_Records drawn from a dataset_.
————
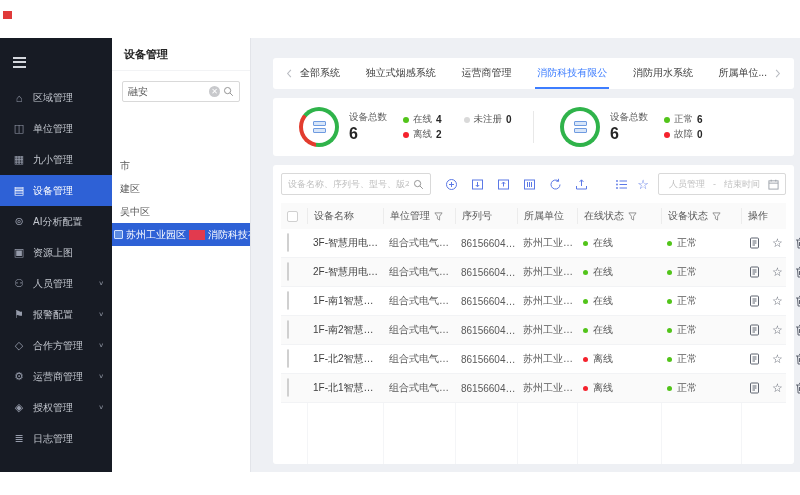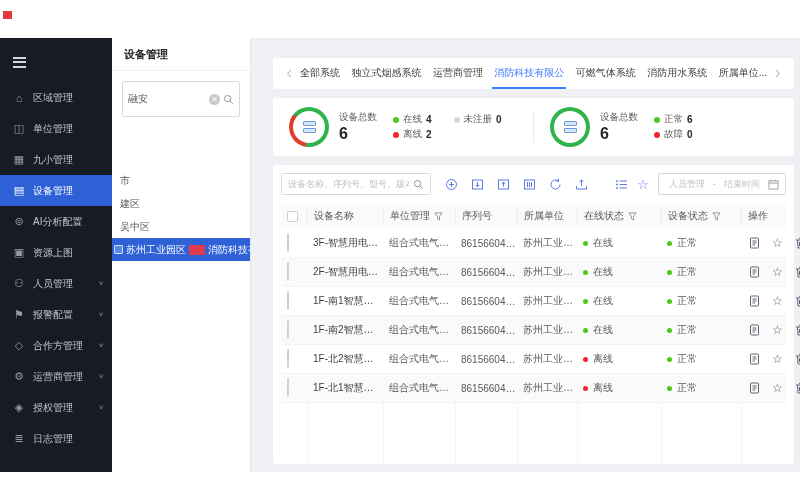"可燃气体系统" div.tab { html: <div>可燃气体系统</div> -> none }
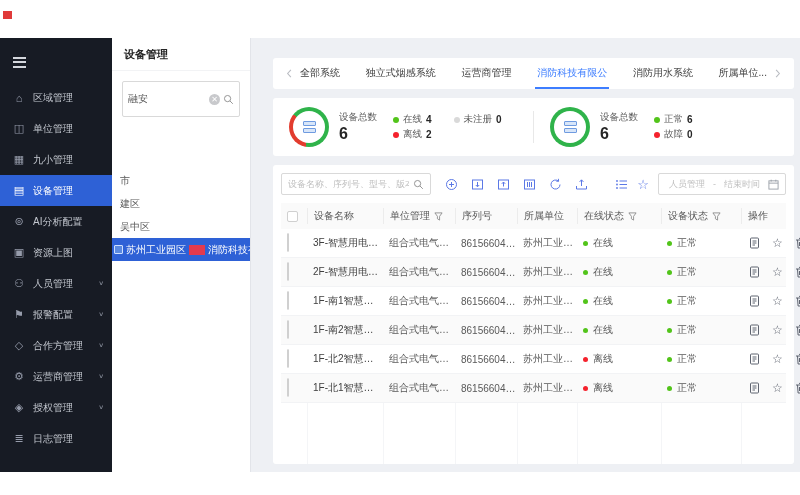"融安" .tree-search { height: 36px -> 21px }
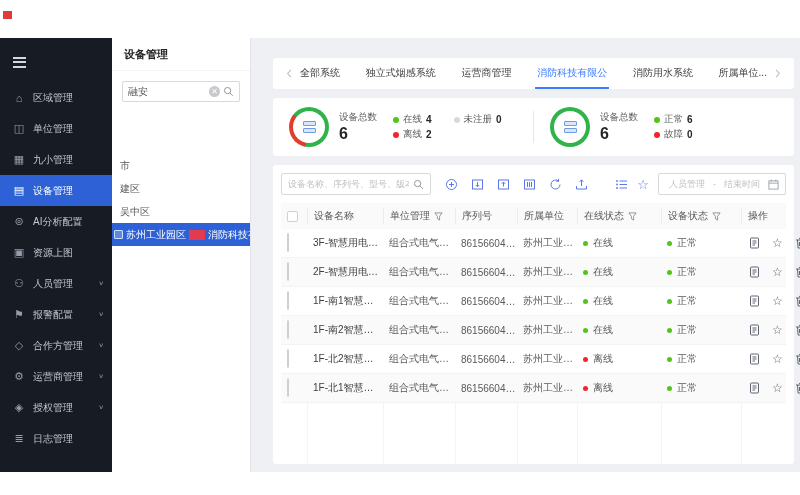"设备总数" .stats-half { padding-left: 16px -> 26px }
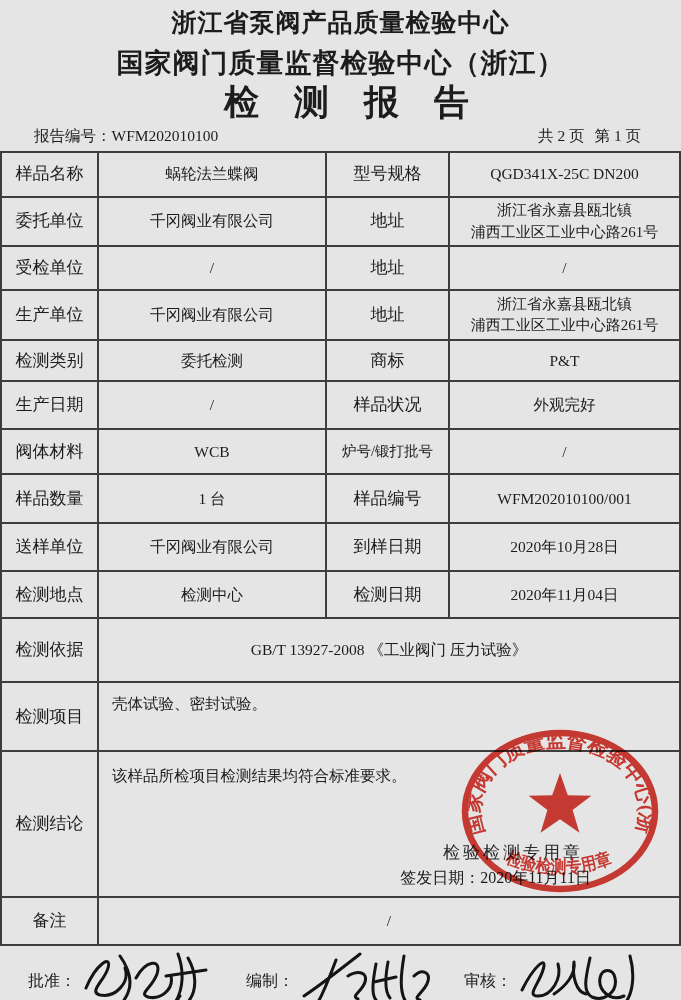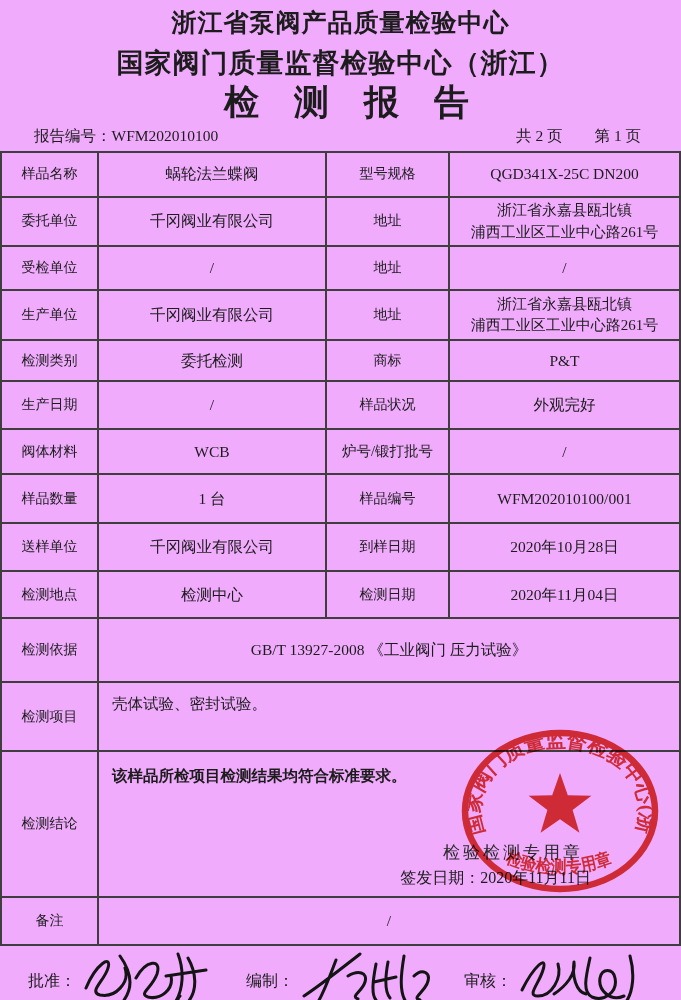"浙江省泵阀产品质量检验中心" .page { background: #f0abfc -> #e5e5e5 }
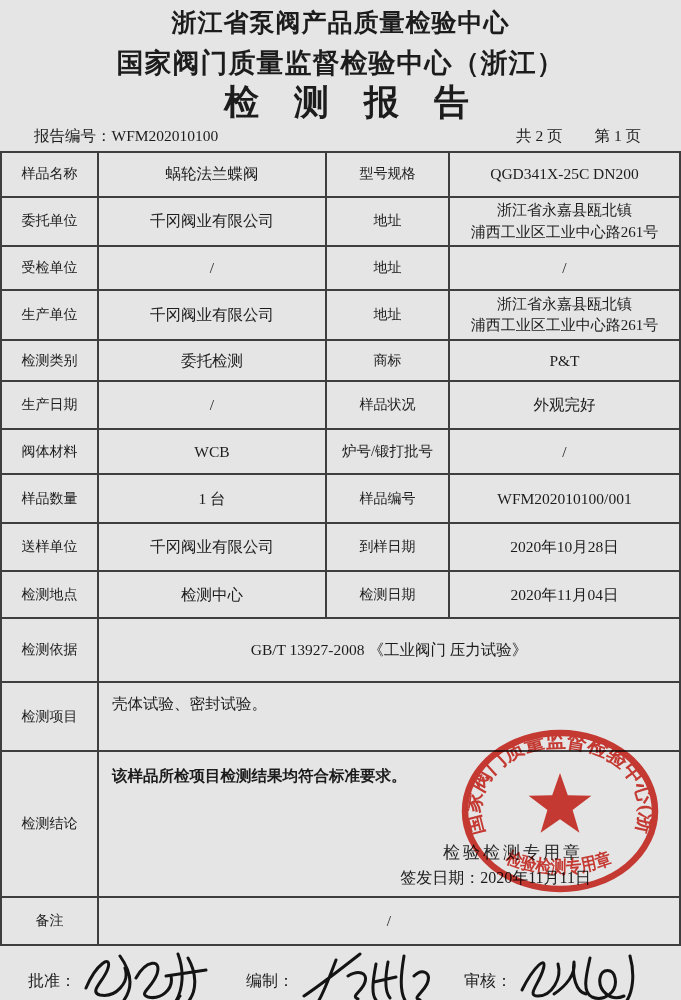"共 2 页" .meta-right { gap: 32px -> 10px }
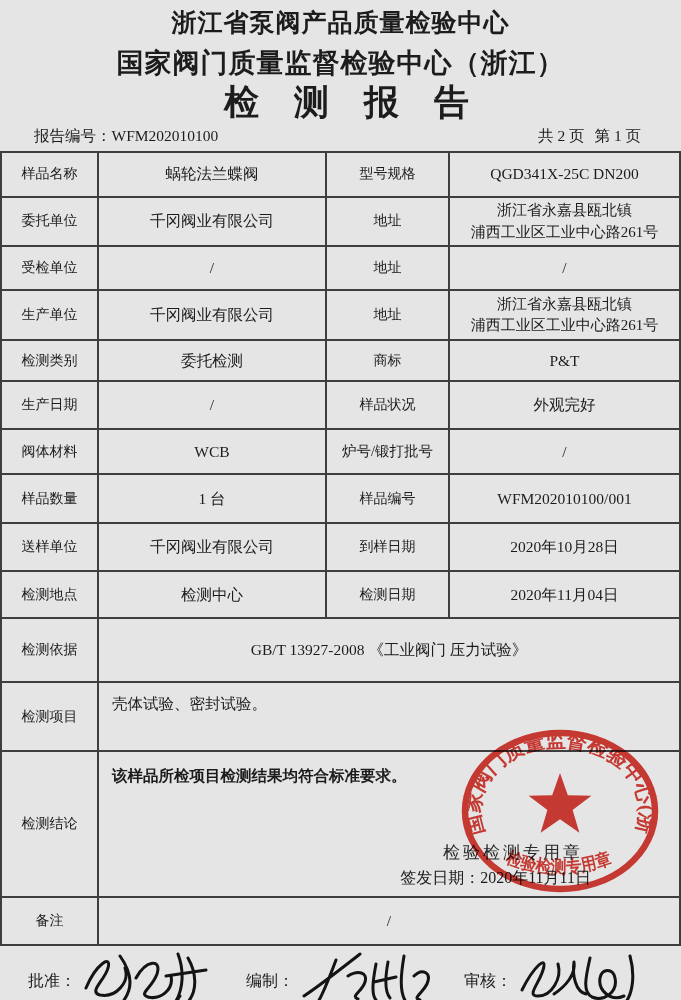"样品名称" td.lbl { font-size: 14px -> 17px }
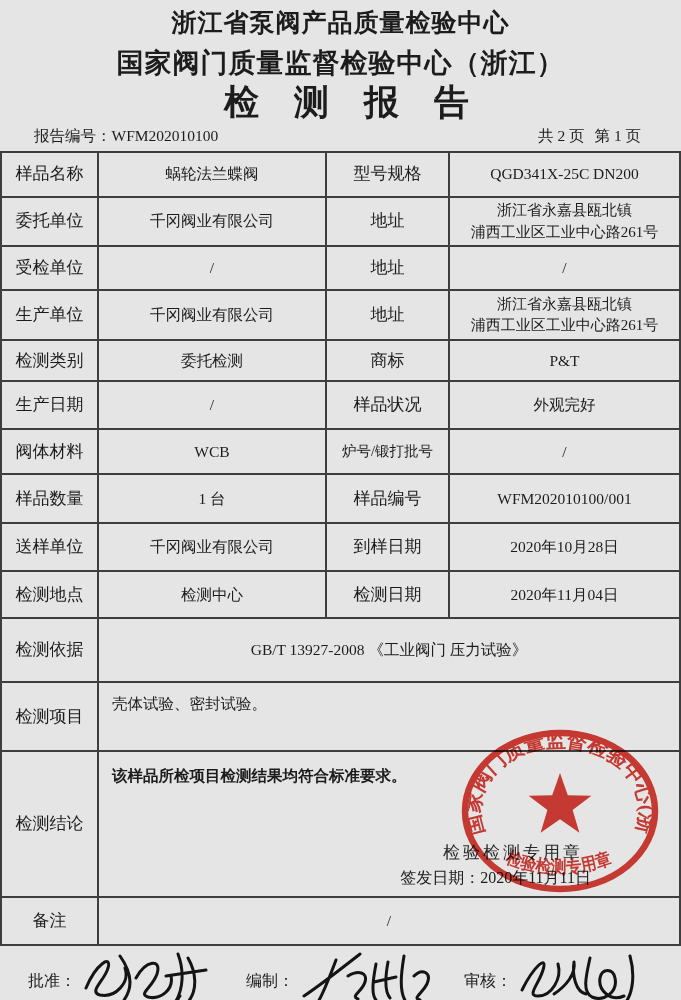"该样品所检项目检测结果均符合标准要求。" .concl-text { font-weight: bold -> none }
————
_Your task_.
Leaving the pictures aside, give back all the records exactly as they are.

_Task output_.
"可燃气体系统" div.tab { html: <div>可燃气体系统</div> -> none }
"融安" .tree-search { height: 36px -> 21px }
"设备总数" .stats-half { padding-left: 16px -> 26px }
"浙江省泵阀产品质量检验中心" .page { background: #f0abfc -> #e5e5e5 }
"共 2 页" .meta-right { gap: 32px -> 10px }
"样品名称" td.lbl { font-size: 14px -> 17px }
"该样品所检项目检测结果均符合标准要求。" .concl-text { font-weight: bold -> none }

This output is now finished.